I'm still working on adapting to a new teacher's lesson structure... Changed studios, teachers, and from am-am to pro-am.

In my Am-Am privates, I wasn't on a package, but the coach knew he see us at least once a week for privates, once for groups. We'd tend to spend about 2-3 weeks per dance (Latin) rotating to whichever was weakest when we reached a logical stopping point with the current dance. We'd show comp videos frequently and that also helped steer the lesson selection.

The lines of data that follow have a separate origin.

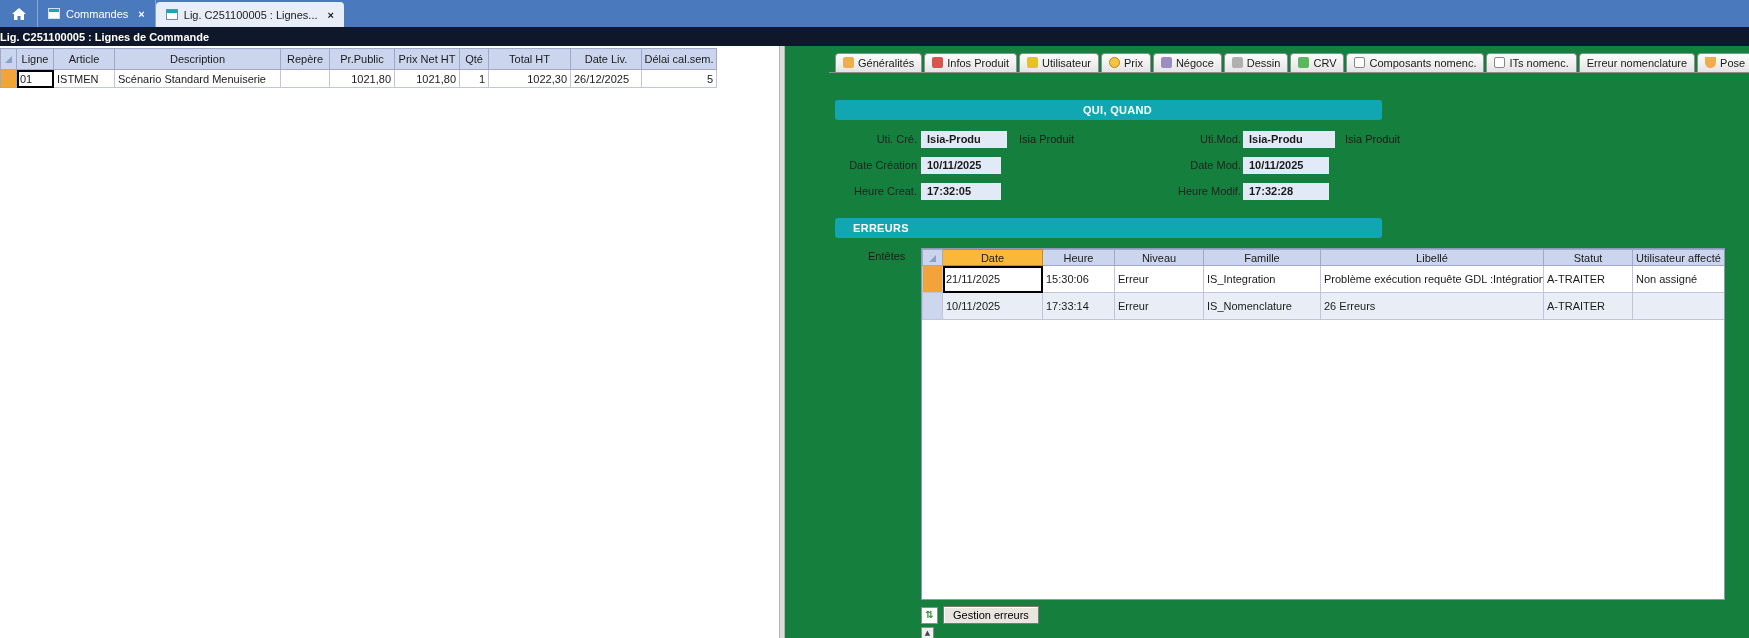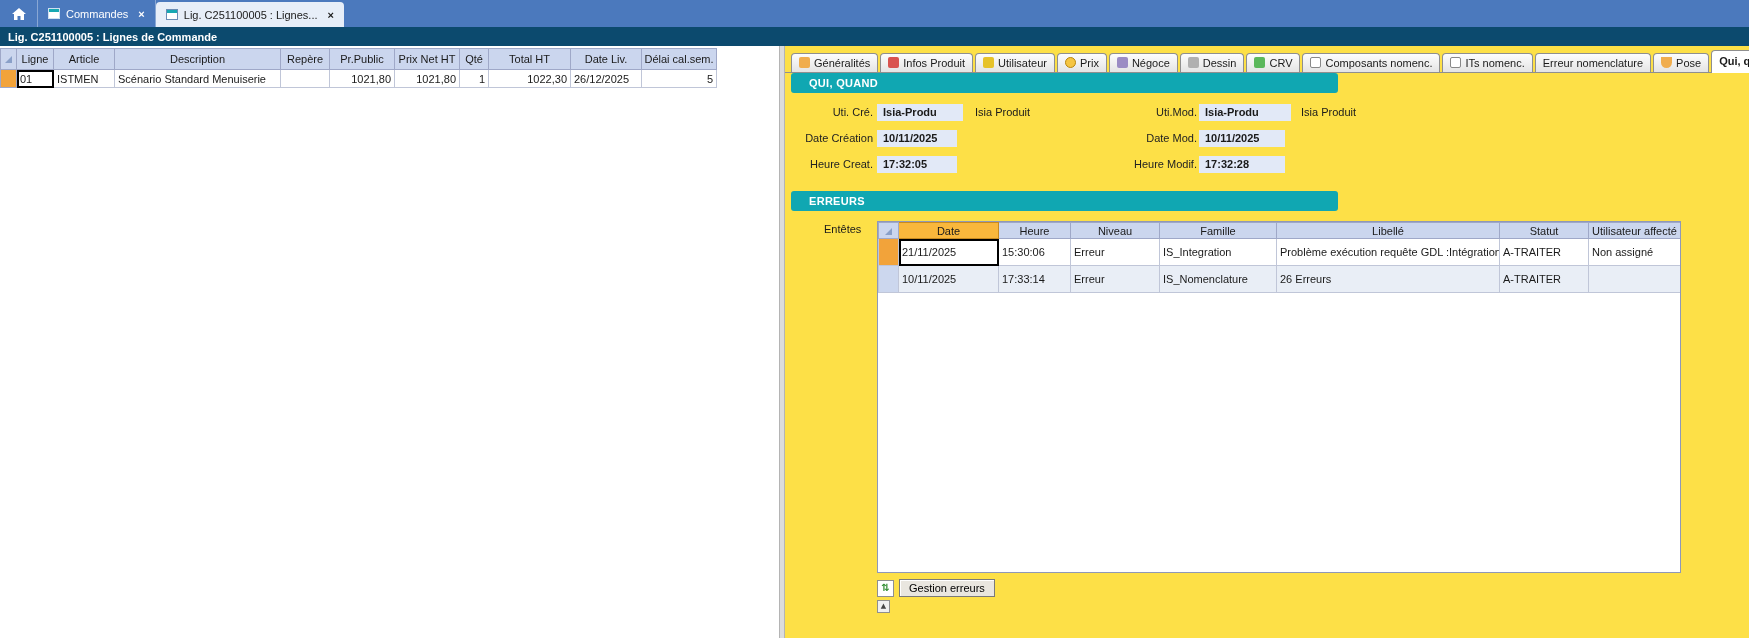"Lig. C251100005 : Lignes de" .titlebar { background: #0c4a6e -> #0f172a; padding-left: 8px -> 0 }
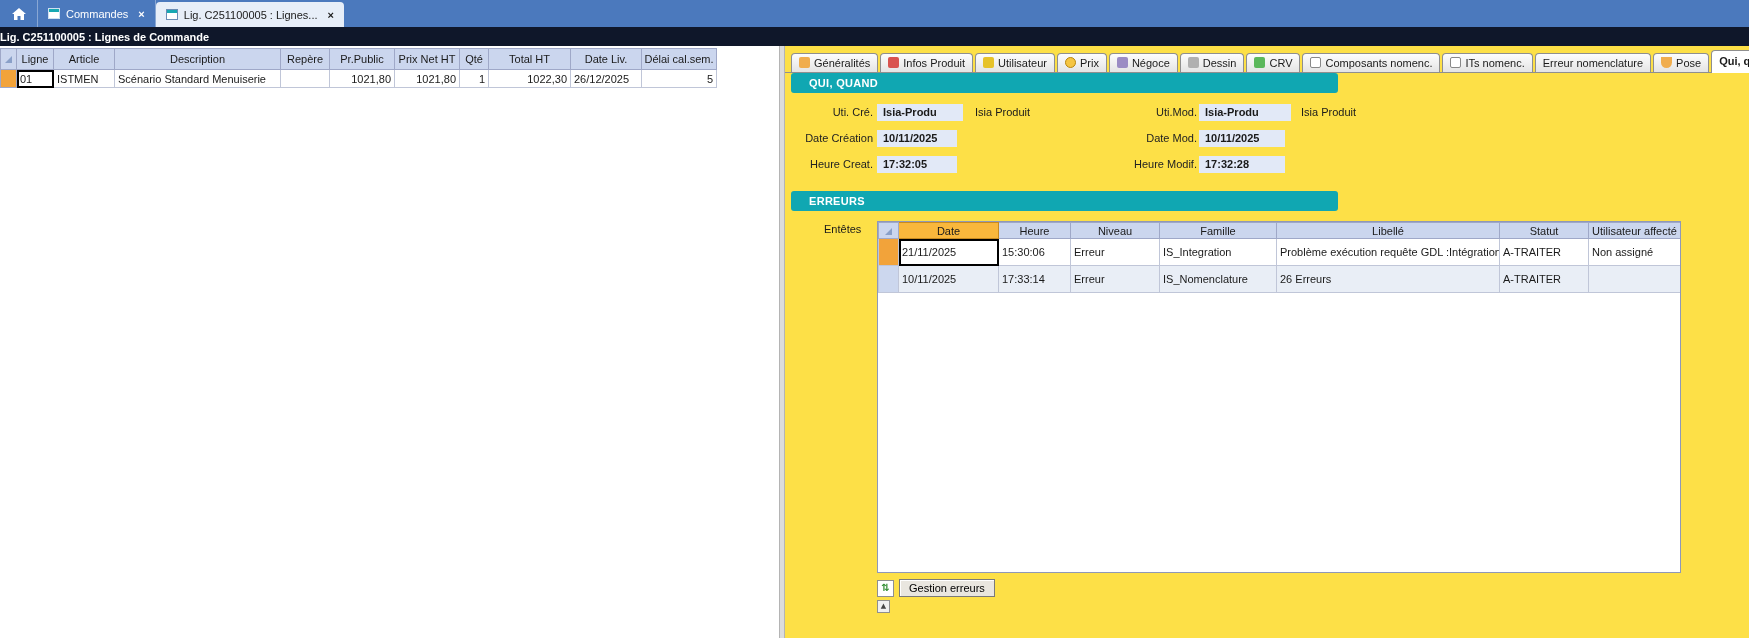"Généralités" .right-panel { background: #fde047 -> #15803d; padding-left: none -> 44px }
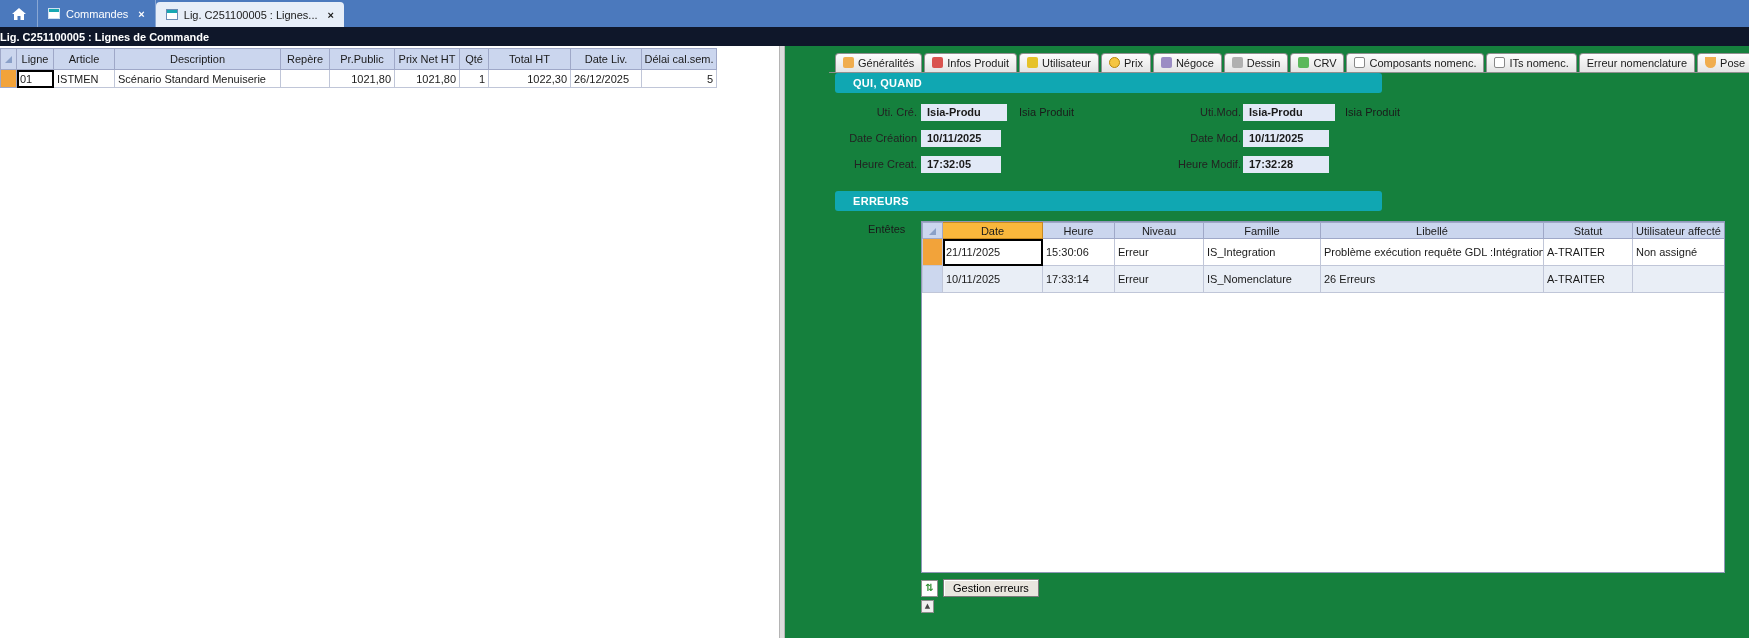"QUI, QUAND" .section-bar.first { justify-content: none -> center; margin-top: 0 -> 27px }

In my pro-am experience so far, we've been bouncing around a lot and while I almost never know what to expect when I show up for a lesson it seems to be working. I'm on a package with ~6 privates a month, going upto 8 for a while. My initial goal is to get to Silver under their syllabus as quickly as reasonable given my previous ~Gold outside experience. I wanted to work through their Bronze so that I'd have a shared vocabulary with their other students at socials, etc. First half of Bronze Smooth/Rhythm took about 2.5 months from start to checkout, on track for the same for the second half. I suspect the format will change once we move in Silver and add other layers of detail, etc. We currently tend to work on about two dances per lesson, normally review the previous week's new material for about 1/3 of the lesson, working on a few new figures for the next third, and doing some technique/styling/presentation work for the last third.